While those expectations have changed, the tools that the organizations are providing the managers have not always kept up, Warren adds.

“One of the tools that Ted and his team developed almost 10 years ago now, and continue to update, helps nursing managers understand the behavioral strengths and weaknesses of a candidate. What they’re looking at is a report from a 20-minute online assessment taken by the candidate. A nurse manager can then interview this candidate, already understanding behavioral strengths and weaknesses.”

For instance, if a candidate scores low in the areas of dependability and emotional intelligence these would be areas to probe during an interview and would be areas of focus during developmental efforts should that person be hired. Enhancing and strengthening this process is a new tool, HealthStream Assess, which Select and HealthStream are developing for release later in 2018.

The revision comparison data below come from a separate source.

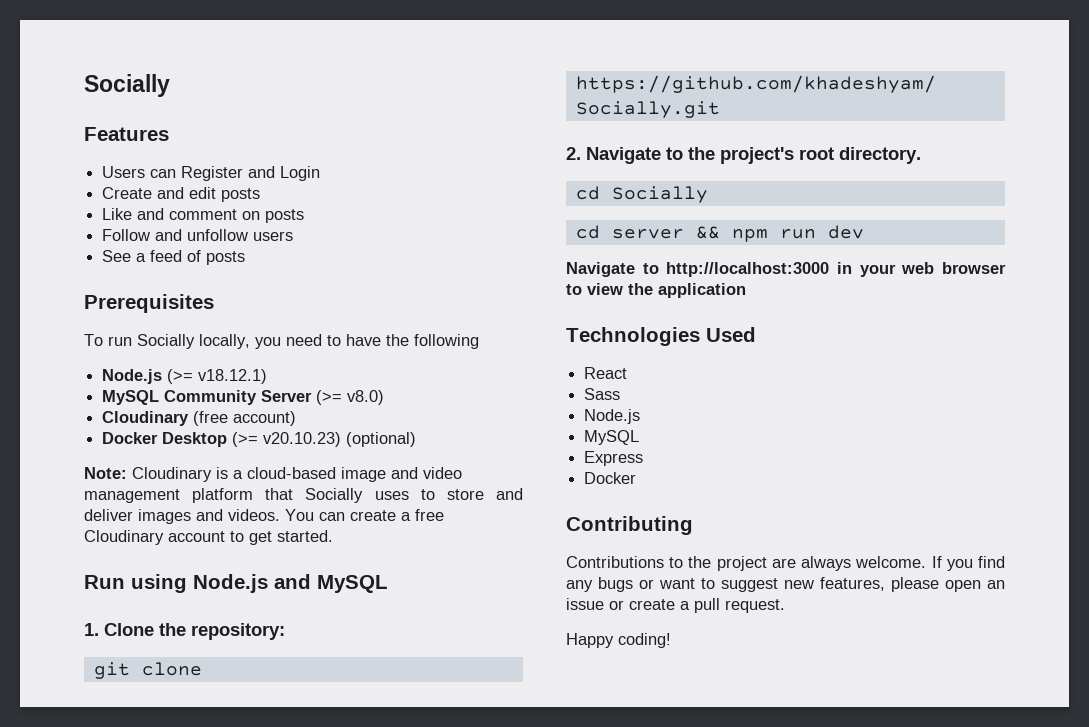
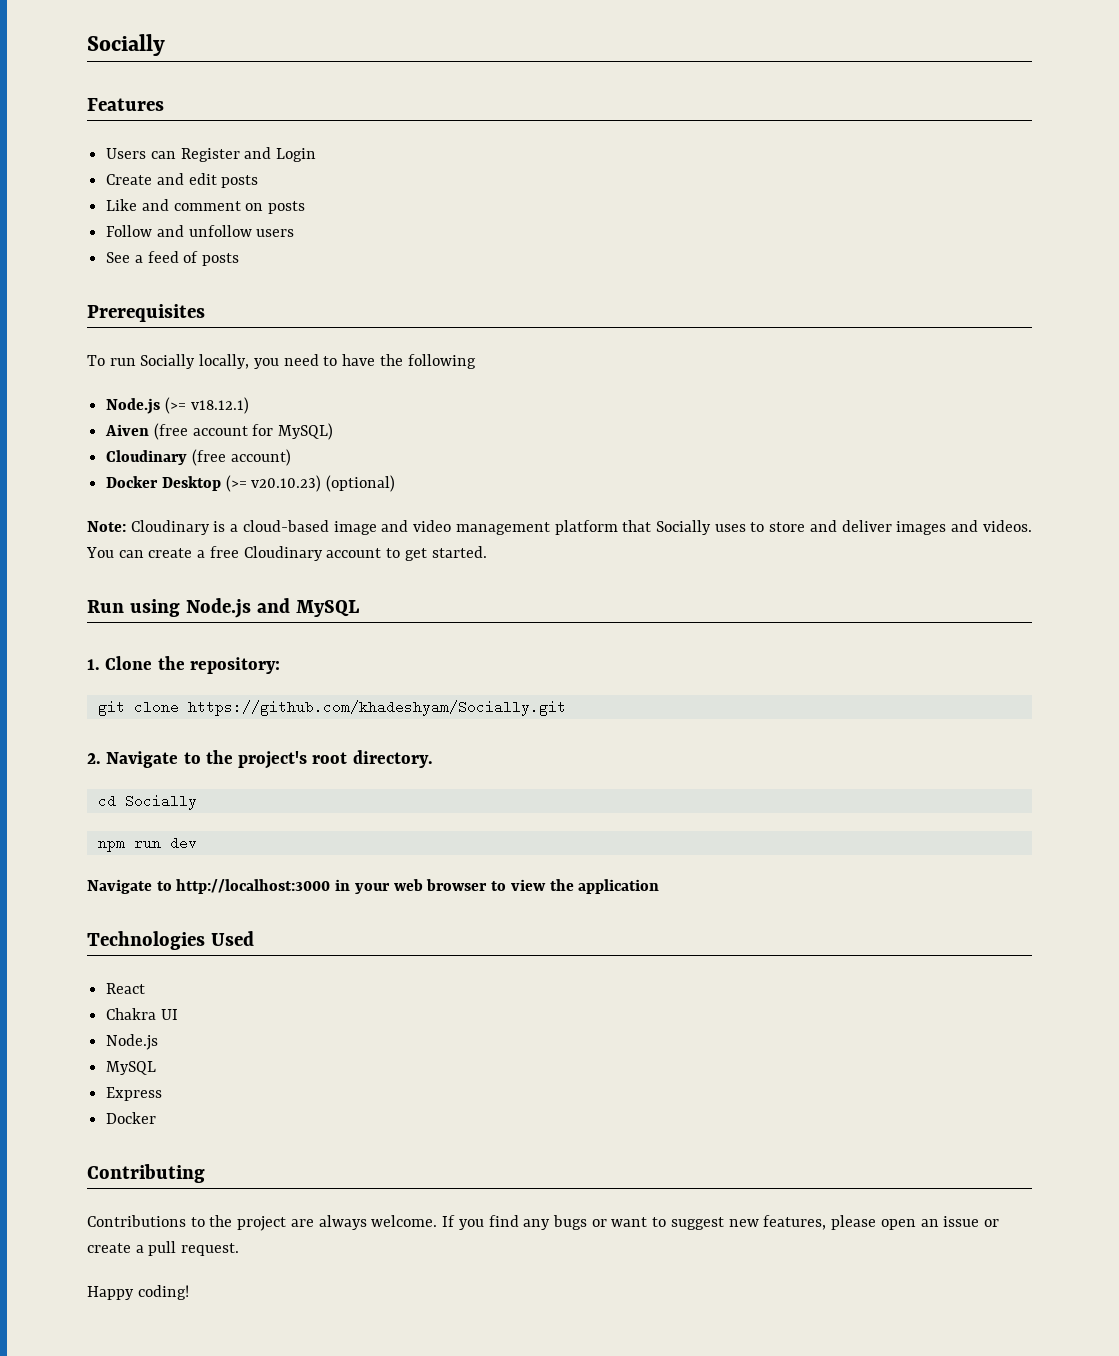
- MySQL Community Server (>= v8.0)
+ Aiven (free account for MySQL)
- cd server && npm run dev
+ npm run dev
- Sass
+ Chakra UI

“This is going to combine the behavioral competence measurement expertise of Ted and his team with HealthStream’s clinical and technical measurement tools,” Warren explains. “You'll end up with a very comprehensive developmental tool that's going to empower managers to understand nurses' global strengths and area of development.”

Assessments allow candidates to showcase themselves

And while there may be some concern that applicants find the assessments to be invasive as an up-front requirement of the application, they tend to report a positive feeling, says Kinney.

“Usually close to 100 percent on average of our candidates like our assessments,” he says. “The one area where scores are a little bit lower is the rating about measuring skills and abilities. Our tests don’t typically measure skills and abilities. So, these ratings actually should be lower. That's an important point because it indicates, to me, that the candidates rating the assessments higher in other areas weren't just blowing smoke to get a job. Rather they actually do believe that these assessments are positive. The reason for this is that the most important determinant of how candidates will feel about your selection system is whether or not they feel they were given an opportunity to show their stuff. If you don’t get enough data about them, your candidates will not feel like you’re making fair decisions, and they will not like your hiring process.”

He backs that up with qualitative research his team did at Beth Israel Deaconess Medical Center in Boston. In Candidates were asked open-ended questions about how they felt about the assessment process. Many of the candidates reported that the assessment actually made them want to work at Beth Israel Deaconess Medical Center more than they did before they applied to the position, he says.

“The typical reason was that in that extremely competitive labor market, where there are a lot of hospitals within blocks of one another, they were the only hospital system who 'cared enough' about who they hired to actually assess them.”

About Bryan Warren:

Bryan Warren is the Director of Healthcare Solutions at Select International, where he leads the healthcare team and is actively involved with their clients on executive and position leadership selection in development projects. Dr. Ted Kinney is Vice President of Research and Development at Select International, where he focuses on using data to build and implement effective hiring and development programs that support larger business goals.